De Chirico lo trovava metafisico e quando Proust, nelle Recherche, varca la Cappella degli Scrovegni, è come investito da un getto miracolato, d’un azzurro così azzurro, che «la giornata radiosa sembra aver varcato anch’essa la soglia, assieme al visitatore», il suo blu piaceva a Klein e Matisse diceva che “quando vedo gli affreschi di Giotto non mi preoccupo di sapere quale scena di Cristo ho sotto gli occhi ma percepisco il sentimento contenuto nelle linee, nella composizione, nei colori”.
io lo trovo vivo, vicino, animato, moderno.

giovedì 3 settembre 2015

alla vita

le vele del Kuwait, a sera, sono spettacolari.
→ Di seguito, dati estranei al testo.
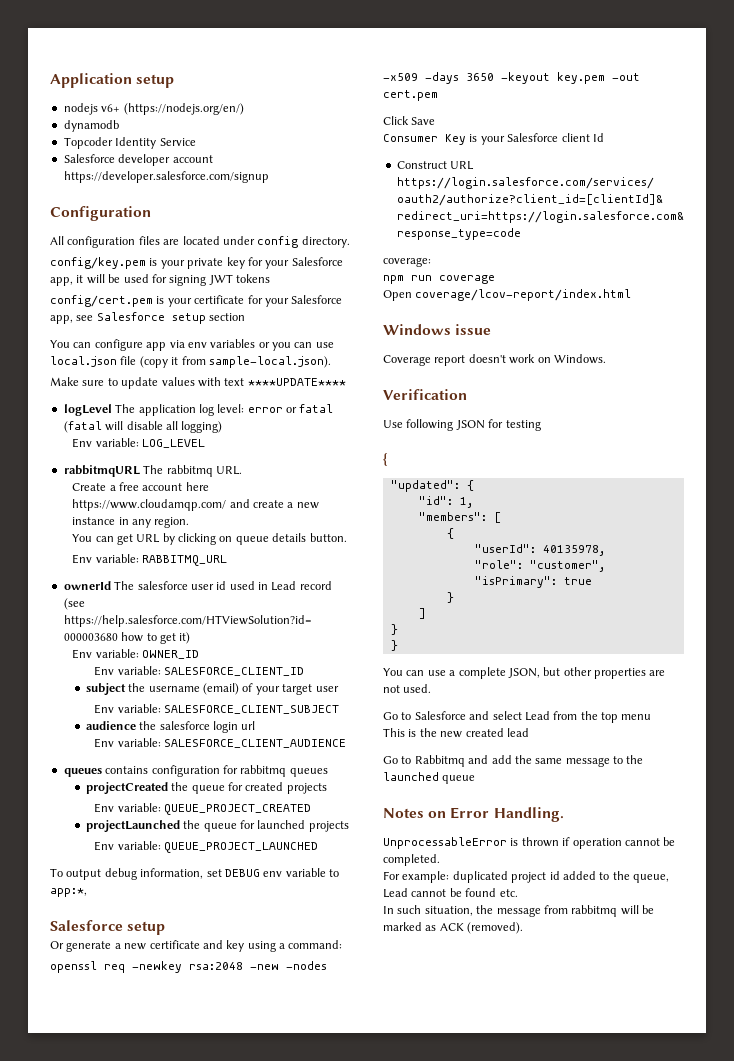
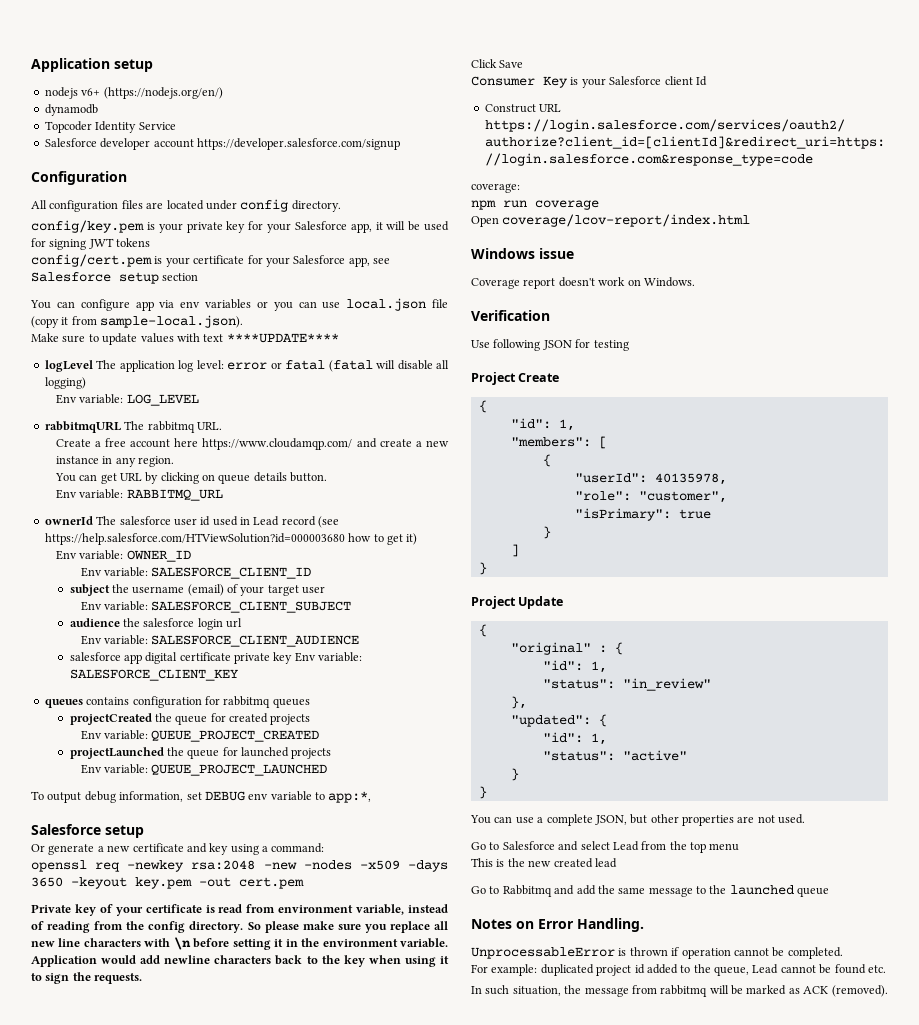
+ salesforce app digital certificate private key Env variable: SALESFORCE_CLIENT_KEY
+ Private key of your certificate is read from environment variable, instead of reading from the config directory. So please make sure you replace all new line characters with \n before setting it in the environment variable. Application would add newline characters back to the key when using it to sign the requests.
  Use following JSON for testing
+ Project Create
  {
- "updated": {
+ Project Update
+ {
+ "original" : {
+ "id": 1,
+ "status": "in_review"
+ },
+ "updated": {
+ "id": 1,
+ "status": "active"
+ }

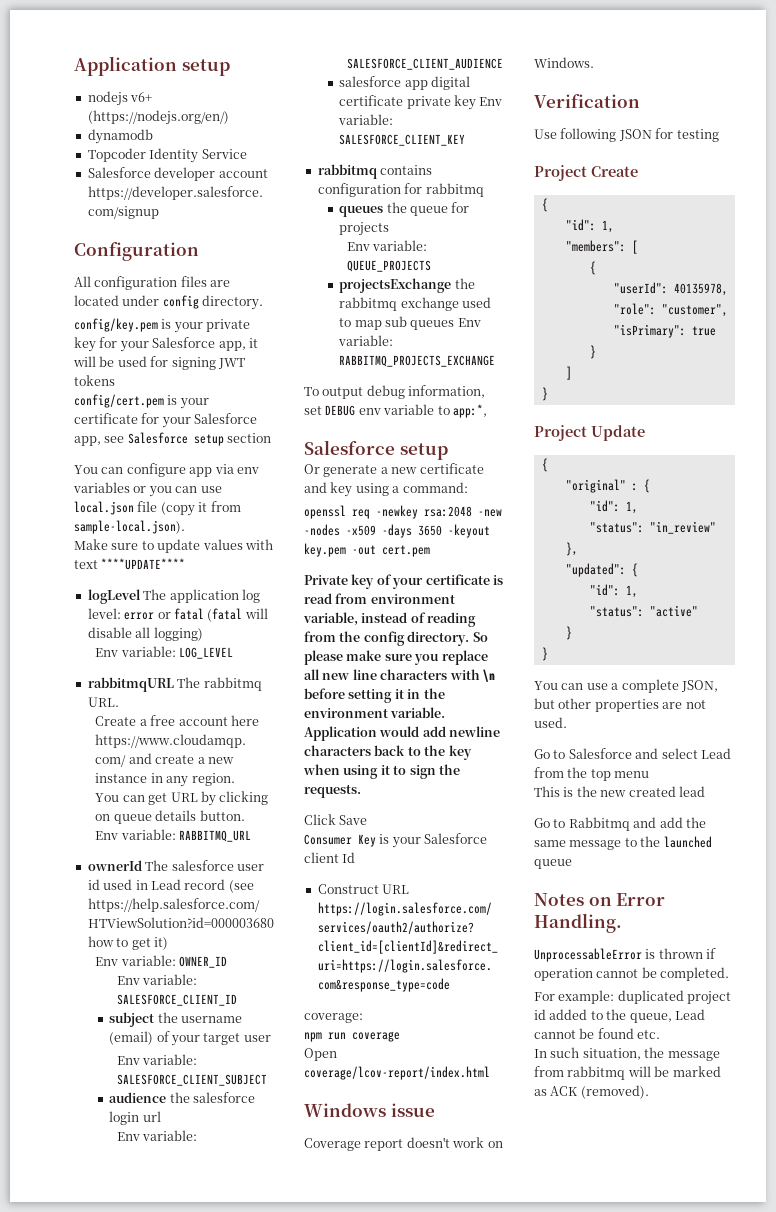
- queues contains configuration for rabbitmq queues
- projectCreated the queue for created projects
- Env variable: QUEUE_PROJECT_CREATED
- projectLaunched the queue for launched projects
- Env variable: QUEUE_PROJECT_LAUNCHED
+ rabbitmq contains configuration for rabbitmq
+ queues the queue for projects
+ Env variable: QUEUE_PROJECTS
+ projectsExchange the rabbitmq exchange used to map sub queues Env variable: RABBITMQ_PROJECTS_EXCHANGE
io sono andata a vedere il Cirque du Soleil, Alla vita.
credo sarebbe stato bellissimo se il teatro all'aperto fosse stato all'altezza dello spettacolo che si andava a presentare.
a parte il fatto che andando in Iran o in Oman, credo, avrei potuto vederlo gratis e molto meglio di come ho fatto. le terrazze dei suddetti padiglioni danno dritte dritte sul palcoscenico, all'aperto e completamente all'aperto senza alcuna schermatura.
io invece ho dovuto loottare con i soliti malsani, gente che va a teatro con il cappello e la visiera alzata oppure genitori più agitati dei figli che si alzano dalla sedia 15 volte in un'ora.
il teatro non è strutturato in modo adeguato, le sedie sono scomode ma, soprattutto, non disposte in modo inclinato, discendente, digradante.
sono una nana, ho visto poco, nulla di quel che accadeva sul palco, ho chiesto di togliere cappelli, ho invocato la madonna perchè impartisse buon senso a genitori e figli, ma niente...
quel che volava e saliva su ordini superiori del palco l'ho visto pienamente, la musica era bellissima, gli acrobati eccelsi, la scenografia e idea scenica notevoli. come sempre.
negli spettacoli del Cirque du Soleil c'è sempre una parte di narrazione teatrale che rende unica la rappresentazione. in questo caso era ovviamente legato al cibo, alla nutrizione, alla nascita delle piante, allo sviluppo dei semi, all'inizio della vita.
ho colto qualcosa, goduto poco.
sono stata contenta lo stesso, expo mi mette allegria.